• _Try it_
Each line of the data below that carries the word "wrap" needs to be copied.

• _Input_
--

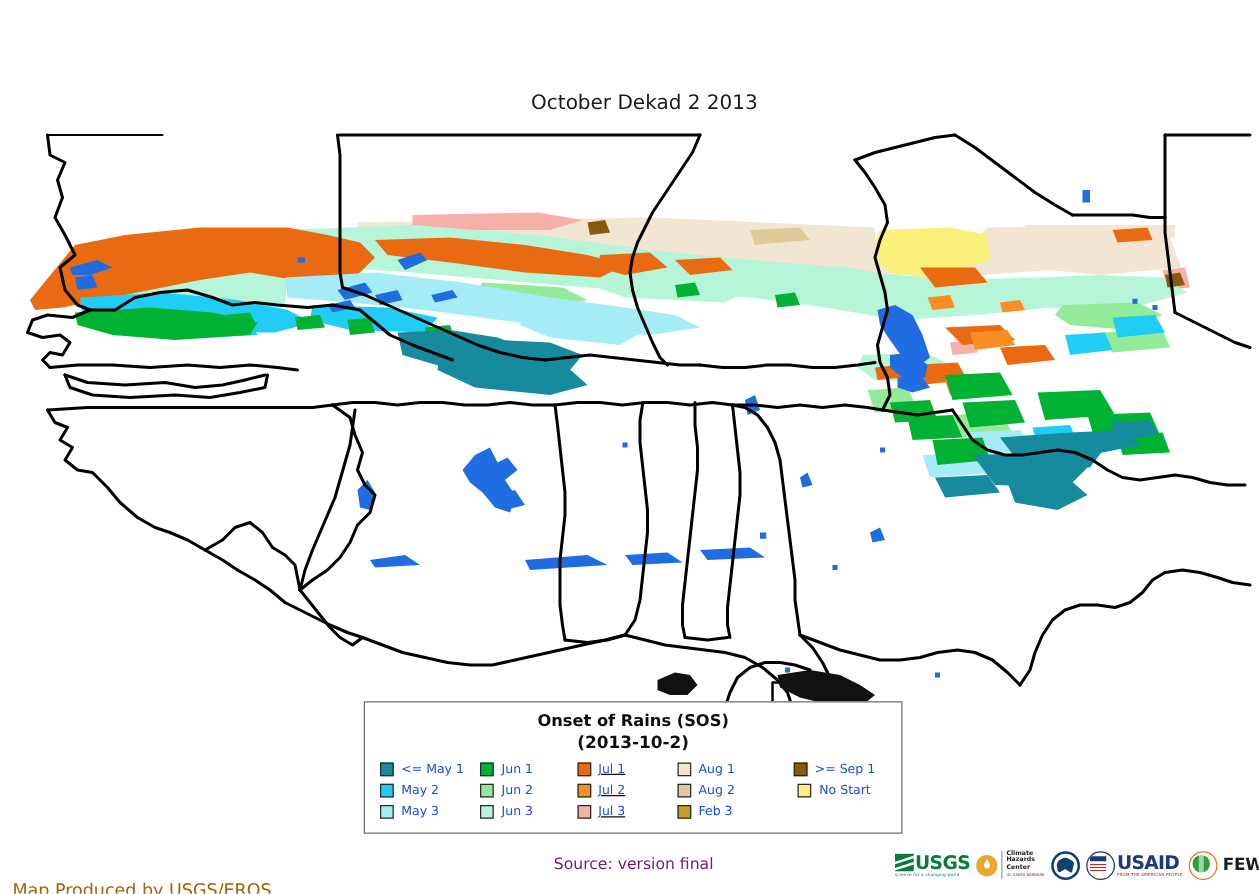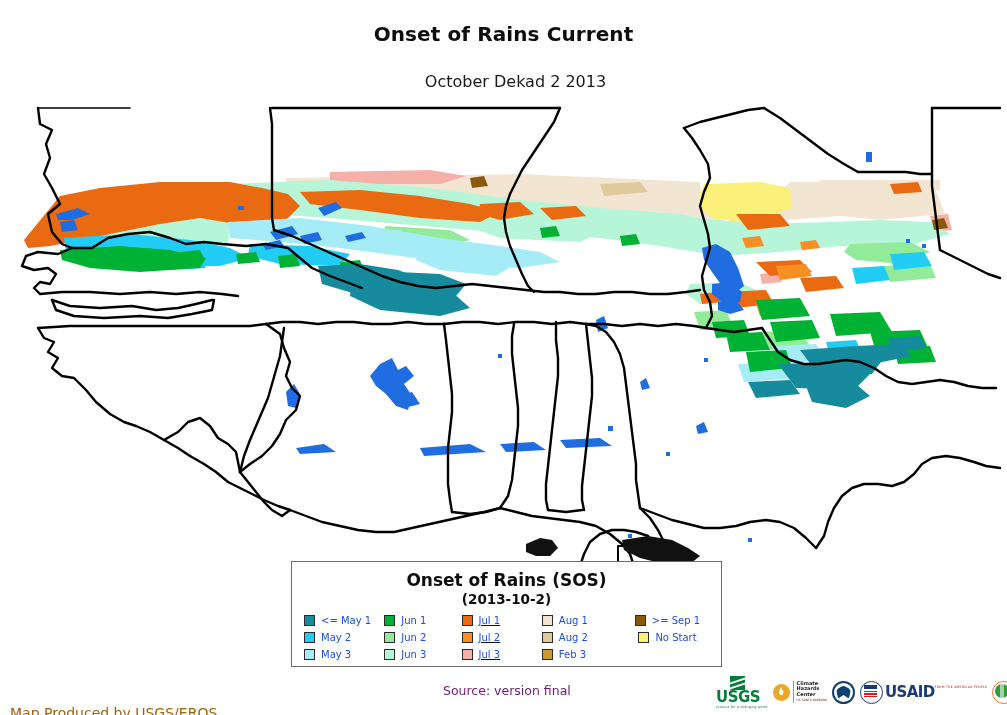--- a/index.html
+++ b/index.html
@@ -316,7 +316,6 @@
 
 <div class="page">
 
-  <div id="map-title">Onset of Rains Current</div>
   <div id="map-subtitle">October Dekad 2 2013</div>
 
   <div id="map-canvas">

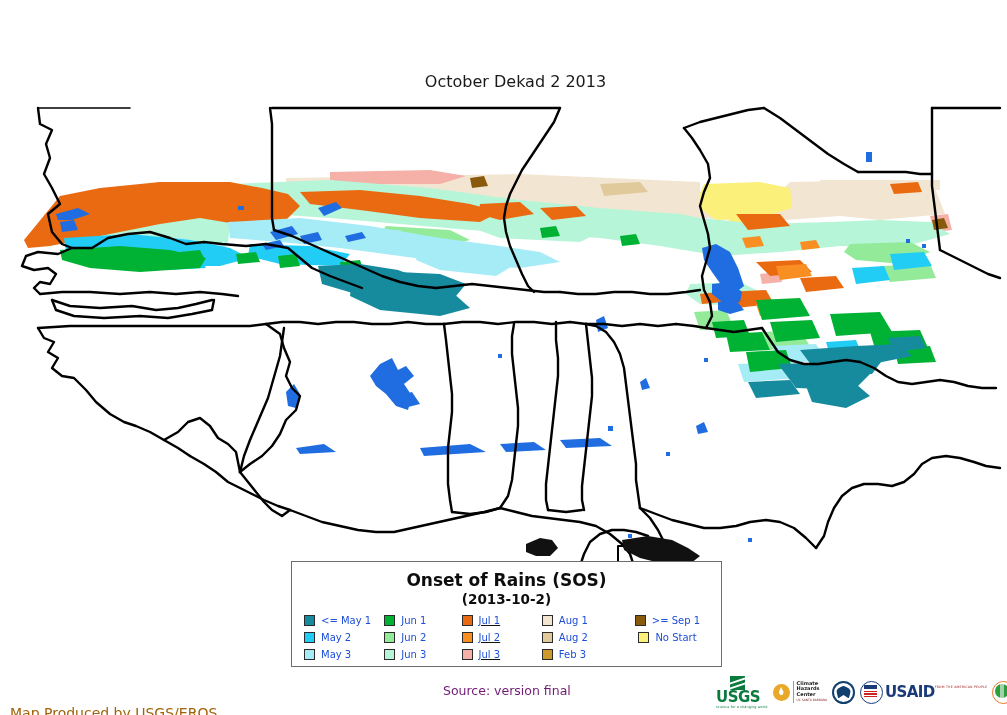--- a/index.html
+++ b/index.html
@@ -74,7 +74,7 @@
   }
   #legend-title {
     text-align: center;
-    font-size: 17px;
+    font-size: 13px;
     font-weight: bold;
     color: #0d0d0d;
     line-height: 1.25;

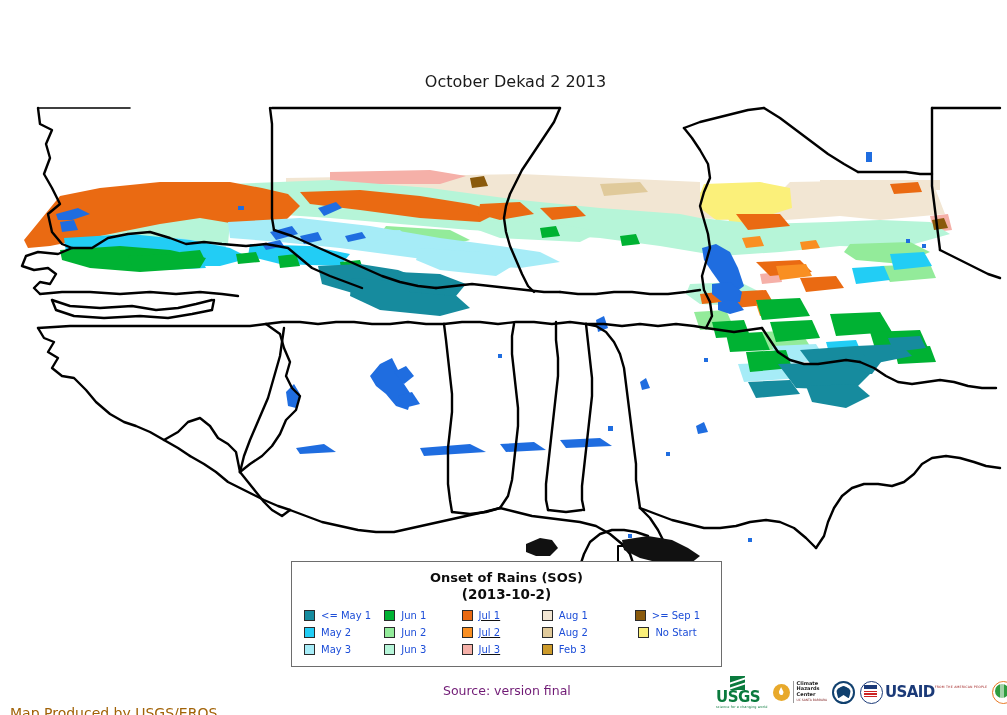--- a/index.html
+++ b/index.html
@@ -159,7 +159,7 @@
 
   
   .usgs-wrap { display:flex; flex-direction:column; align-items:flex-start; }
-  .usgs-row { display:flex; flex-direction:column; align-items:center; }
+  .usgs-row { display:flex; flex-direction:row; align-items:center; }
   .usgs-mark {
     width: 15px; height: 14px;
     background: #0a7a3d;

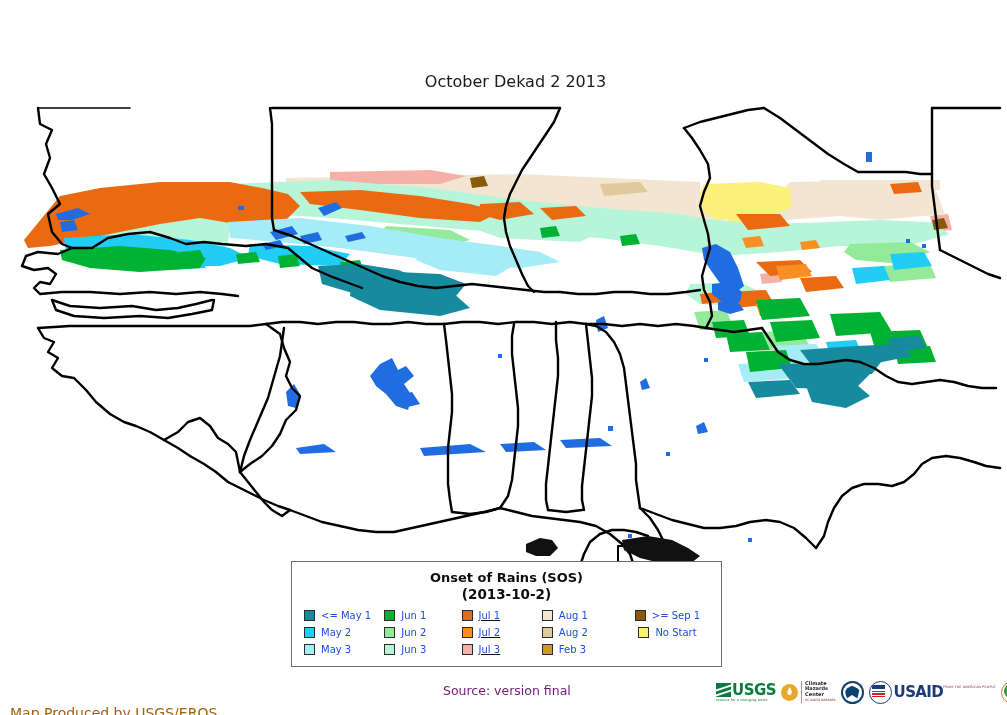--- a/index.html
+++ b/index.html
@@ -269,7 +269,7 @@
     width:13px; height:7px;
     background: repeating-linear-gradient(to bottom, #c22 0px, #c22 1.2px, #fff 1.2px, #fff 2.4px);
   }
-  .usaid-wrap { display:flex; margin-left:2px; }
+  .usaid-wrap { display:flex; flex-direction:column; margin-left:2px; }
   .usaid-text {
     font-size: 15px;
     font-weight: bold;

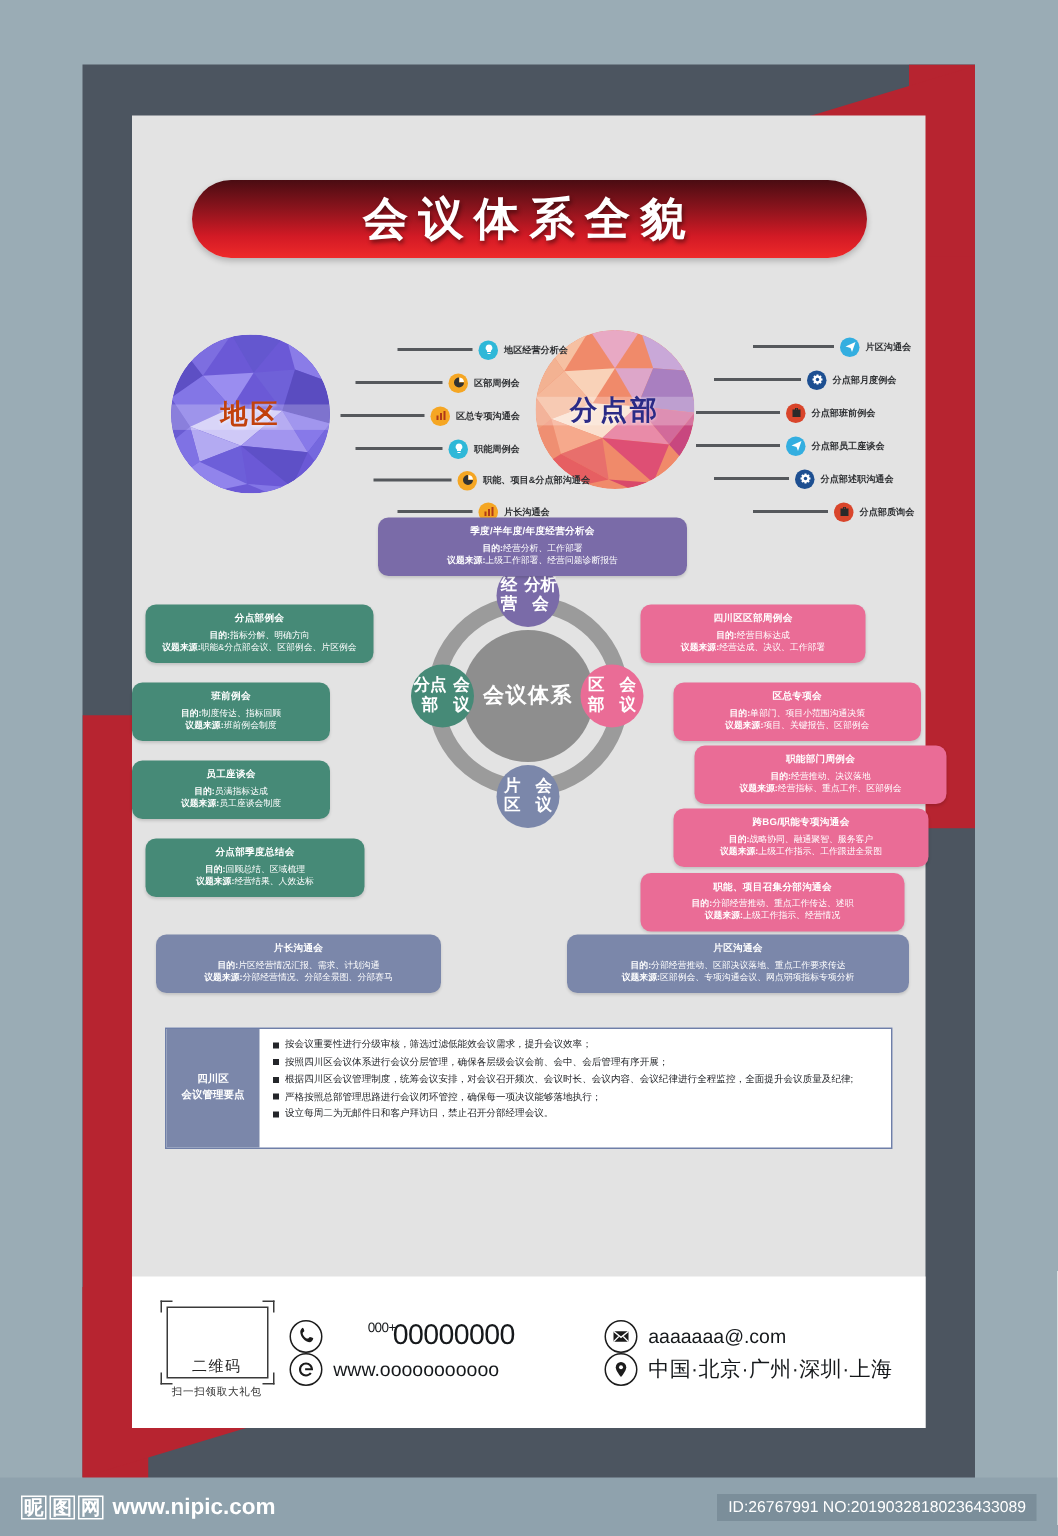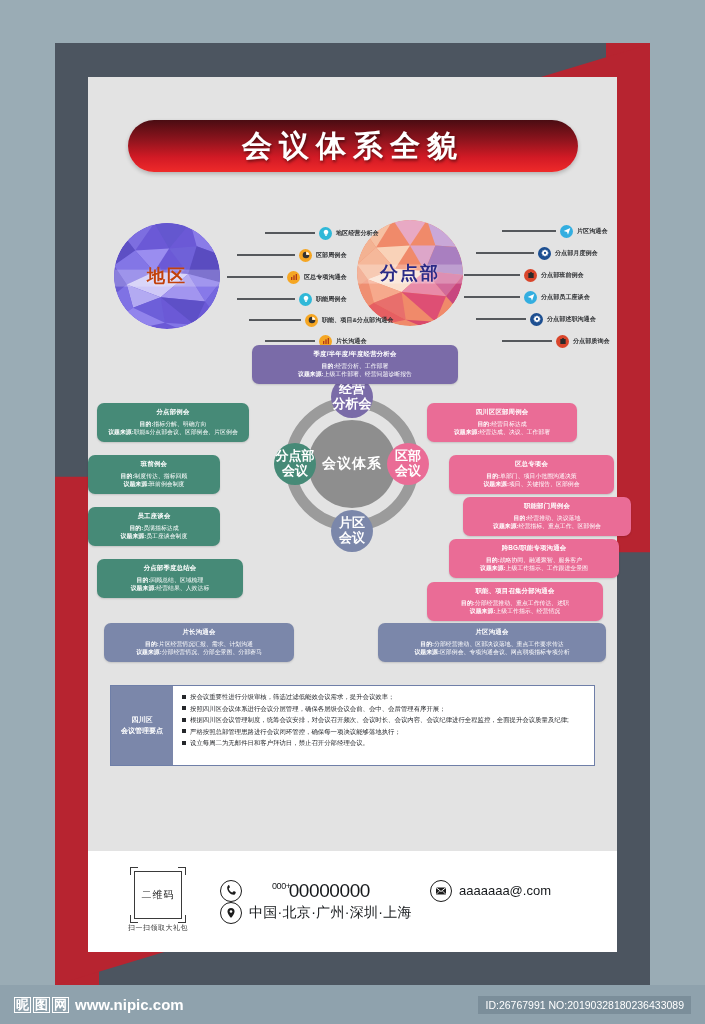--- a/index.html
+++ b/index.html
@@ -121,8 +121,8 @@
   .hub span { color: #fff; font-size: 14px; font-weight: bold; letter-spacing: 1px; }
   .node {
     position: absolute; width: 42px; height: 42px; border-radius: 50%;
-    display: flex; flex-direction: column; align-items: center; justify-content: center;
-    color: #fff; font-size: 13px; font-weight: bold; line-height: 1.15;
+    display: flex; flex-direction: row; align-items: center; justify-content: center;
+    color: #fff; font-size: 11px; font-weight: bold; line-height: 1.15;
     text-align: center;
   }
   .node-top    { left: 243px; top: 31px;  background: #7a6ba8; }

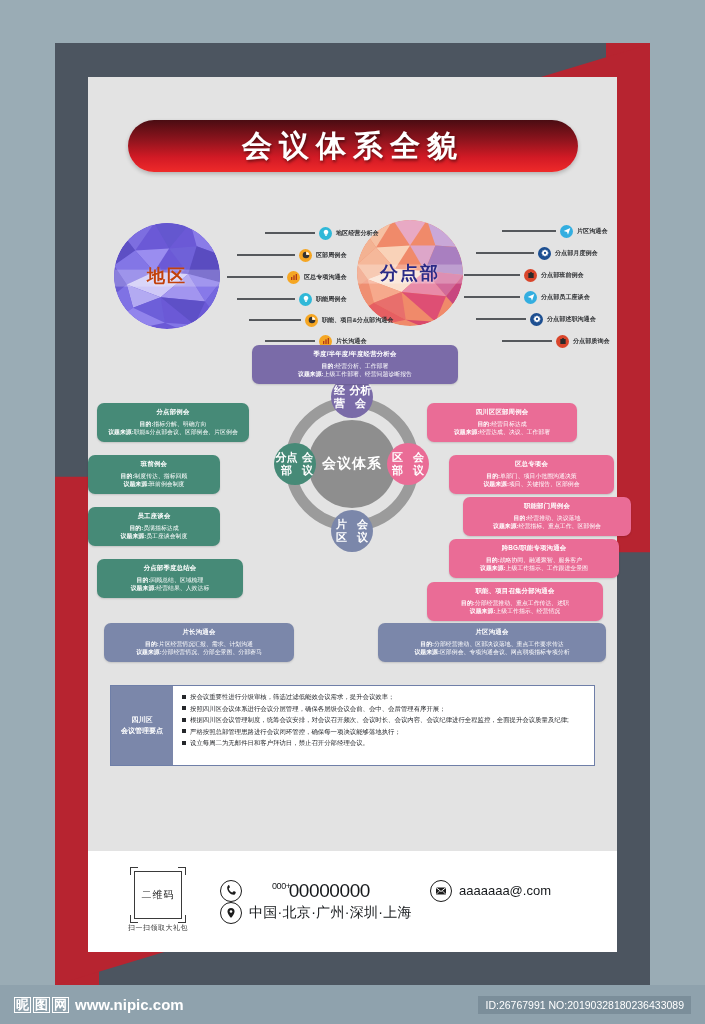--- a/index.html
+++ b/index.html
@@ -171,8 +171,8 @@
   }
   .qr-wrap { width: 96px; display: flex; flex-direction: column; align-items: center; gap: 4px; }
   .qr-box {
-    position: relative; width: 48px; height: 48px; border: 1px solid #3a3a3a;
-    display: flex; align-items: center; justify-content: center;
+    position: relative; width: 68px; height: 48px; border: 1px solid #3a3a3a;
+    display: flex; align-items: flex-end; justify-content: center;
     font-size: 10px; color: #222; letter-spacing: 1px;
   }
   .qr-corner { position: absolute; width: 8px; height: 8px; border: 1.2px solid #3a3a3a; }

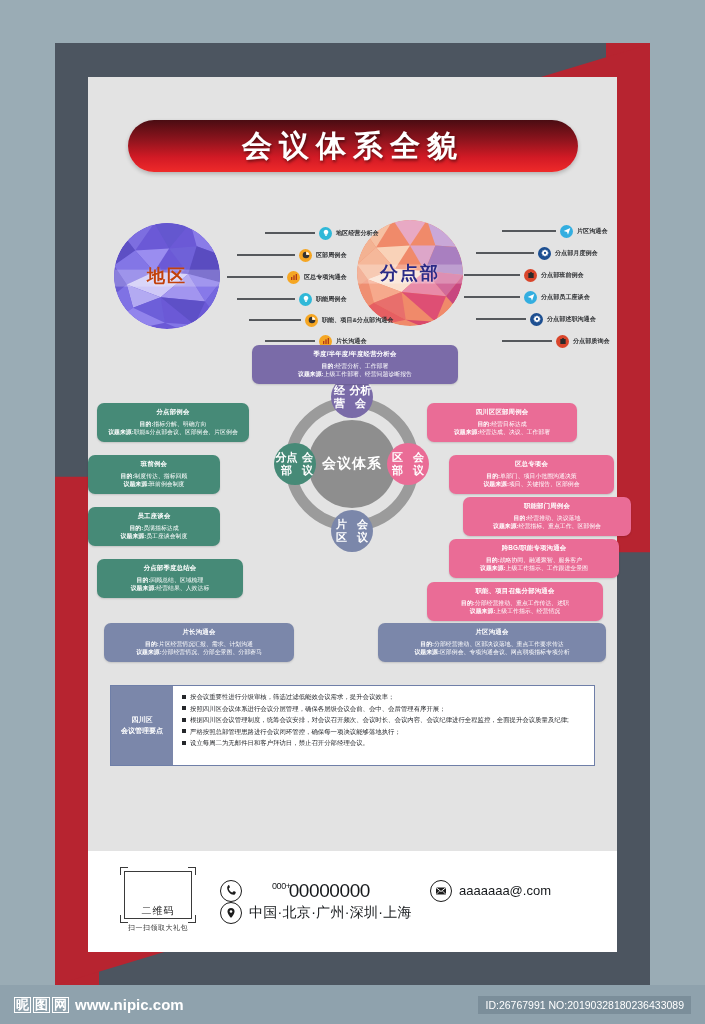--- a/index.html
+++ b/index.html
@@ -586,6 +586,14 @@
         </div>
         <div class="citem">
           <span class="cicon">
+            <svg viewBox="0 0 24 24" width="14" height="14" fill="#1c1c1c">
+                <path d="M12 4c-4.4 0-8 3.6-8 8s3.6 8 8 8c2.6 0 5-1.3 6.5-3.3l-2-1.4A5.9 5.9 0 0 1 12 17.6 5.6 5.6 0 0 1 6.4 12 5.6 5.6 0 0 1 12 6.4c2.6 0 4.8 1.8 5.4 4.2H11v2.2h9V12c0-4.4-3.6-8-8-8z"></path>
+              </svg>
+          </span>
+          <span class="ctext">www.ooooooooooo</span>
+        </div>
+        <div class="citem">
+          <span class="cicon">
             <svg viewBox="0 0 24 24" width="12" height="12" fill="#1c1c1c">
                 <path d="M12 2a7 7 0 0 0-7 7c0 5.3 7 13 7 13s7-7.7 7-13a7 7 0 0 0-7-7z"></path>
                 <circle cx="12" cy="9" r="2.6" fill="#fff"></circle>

--

• _Expected output_
   .usgs-wrap { display:flex; flex-direction:column; align-items:flex-start; }
-  .usaid-wrap { display:flex; margin-left:2px; }
+  .usaid-wrap { display:flex; flex-direction:column; margin-left:2px; }
   .qr-wrap { width: 96px; display: flex; flex-direction: column; align-items: center; gap: 4px; }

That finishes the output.